Independent of whether or not domain knowledge is used, these complex models can use tens to thousands of genes, transcripts, or proteins (Monzon et al. 2009). To better reflect the nonlinearities of biological pathways, this large number of genes is often weighted using mathematical models such as support vector machines, random forests, and network models. Despite the potential greater predictive accuracy introduced by the better fit between true biology and these types of mathematical models, another challenge is introduced: that of interpretability. Patients and their caregivers need to be ready to interpret the results of genomic tests. When these tests involve complex multigene models or sophisticated statistical terminology, that communication can be challenging and can limit uptake.

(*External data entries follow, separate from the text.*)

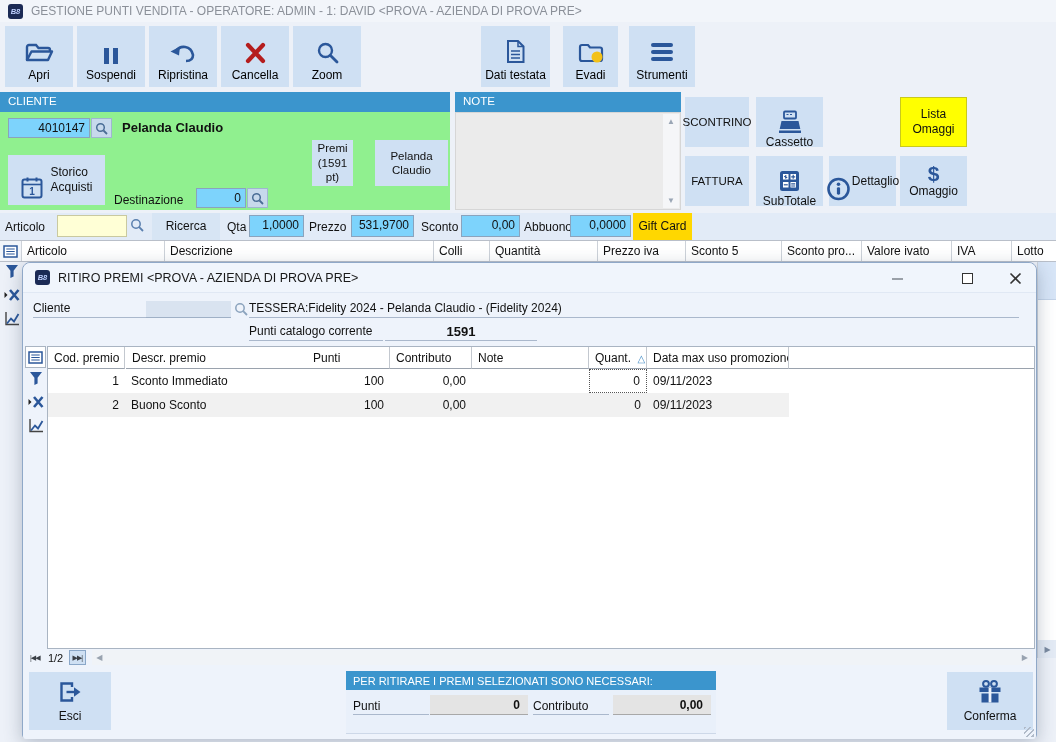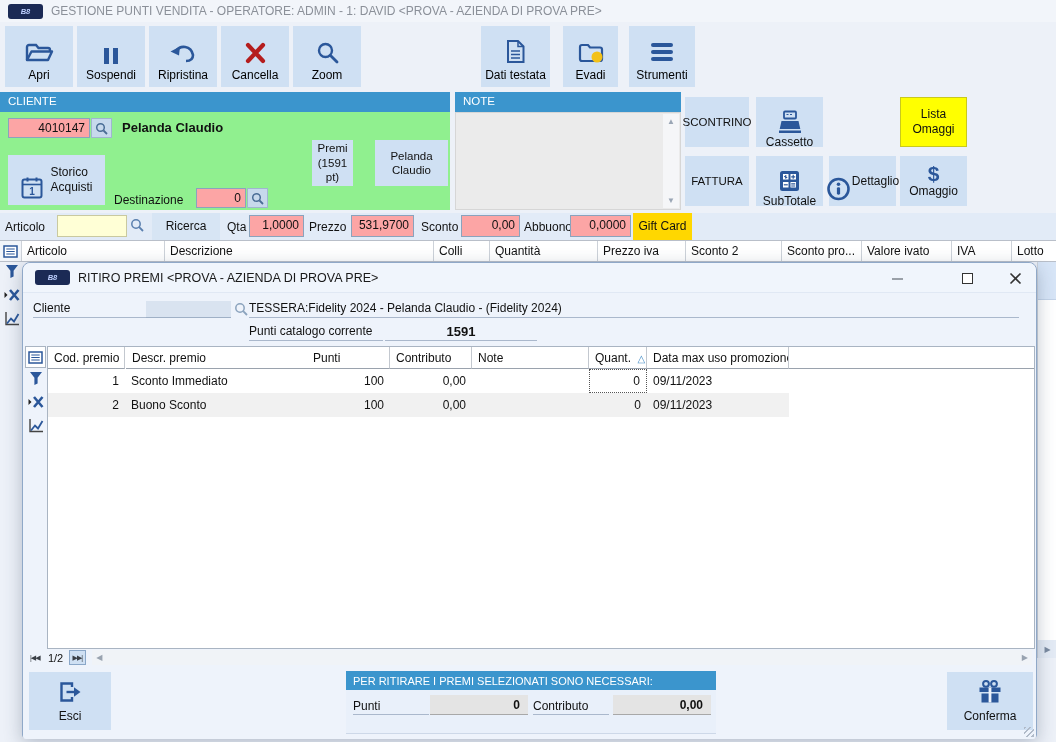"B8" .appicon { width: 35px -> 15px }
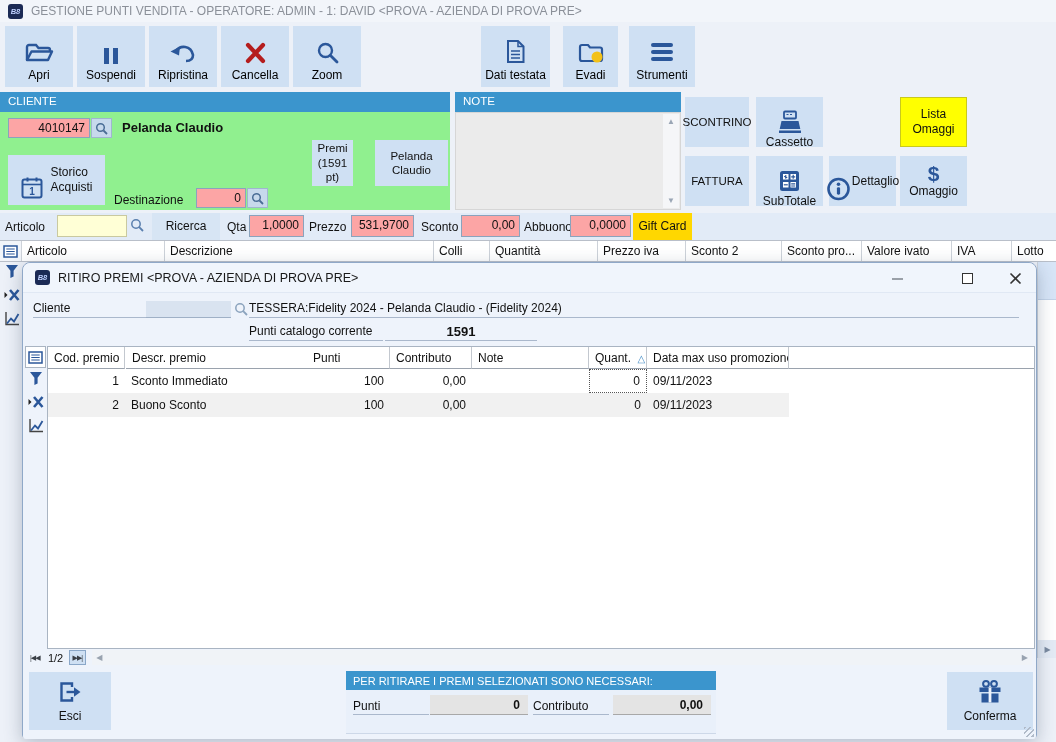"4010147" .inp { background: #fca5a5 -> #7dd3fc }
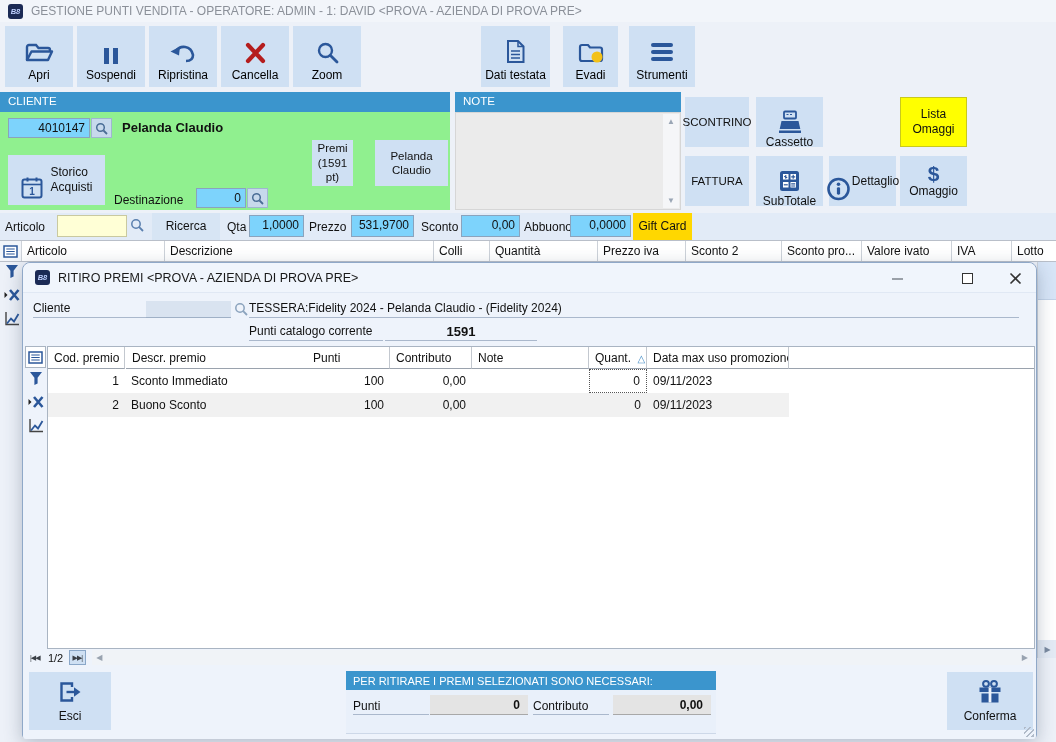"Sconto 2" div.ihc { text: 2 -> 5 }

At least four major changes are likely to occur in this area over the next decade. First, new generations of clinicians are much more familiar with and better trained in genomic techniques, which will facilitate interpretation of final models. Second, patients will become more comfortable with genomics and genomic techniques and be more capable of conversing with their clinicians in this area. Third, standardization of genomic approaches across multiple areas of medicine will create more familiarity and consistency. Fourth, ongoing work by many groups in visualization and communication will provide technical solutions.
The path forward
At times it seems inevitable to those doing genomic research that multimodal -omic biomarkers will become prevalent in routine clinical practice over the next 25 years. However, the path to move from current targeted sequencing panels of specific, carefully selected point mutations to genome-wide assays at multiple levels is unclear. It will require significant advances in genomics and computational biology. The seminal paper demonstrating that gene expression can predict outcome in breast cancer was published 13 years ago (van’t Veer et al. 2002), and in the intervening time, few other -omic clinical diagnostics have reached routine clinical practice. In part, this is a function of incomplete clinical annotation of many cohorts with genomic data, particularly with regard to long-term outcomes and response to treatment. This will change as the raw data sets underpinning biomarker discovery and application improve, with more consistent genomic data, better access to and sharing of clinical trial-linked data (as proposed in the next iteration of the ICGC), challenge-based methods assessments, and more frequent assessment of spatial heterogeneity within a tumor. These changes in the raw data will be complemented by improvements in data analysis, particularly in handling heterogeneity, incorporating prior biological knowledge, and in scoring large-scale genomic phenomena. Finally, these improvements in genomics and computational biology will reach their full potential as large numbers of new, targeted therapies continue to be developed, providing the clinical need to drive the development and application of genomic biomarkers for the cancer clinic.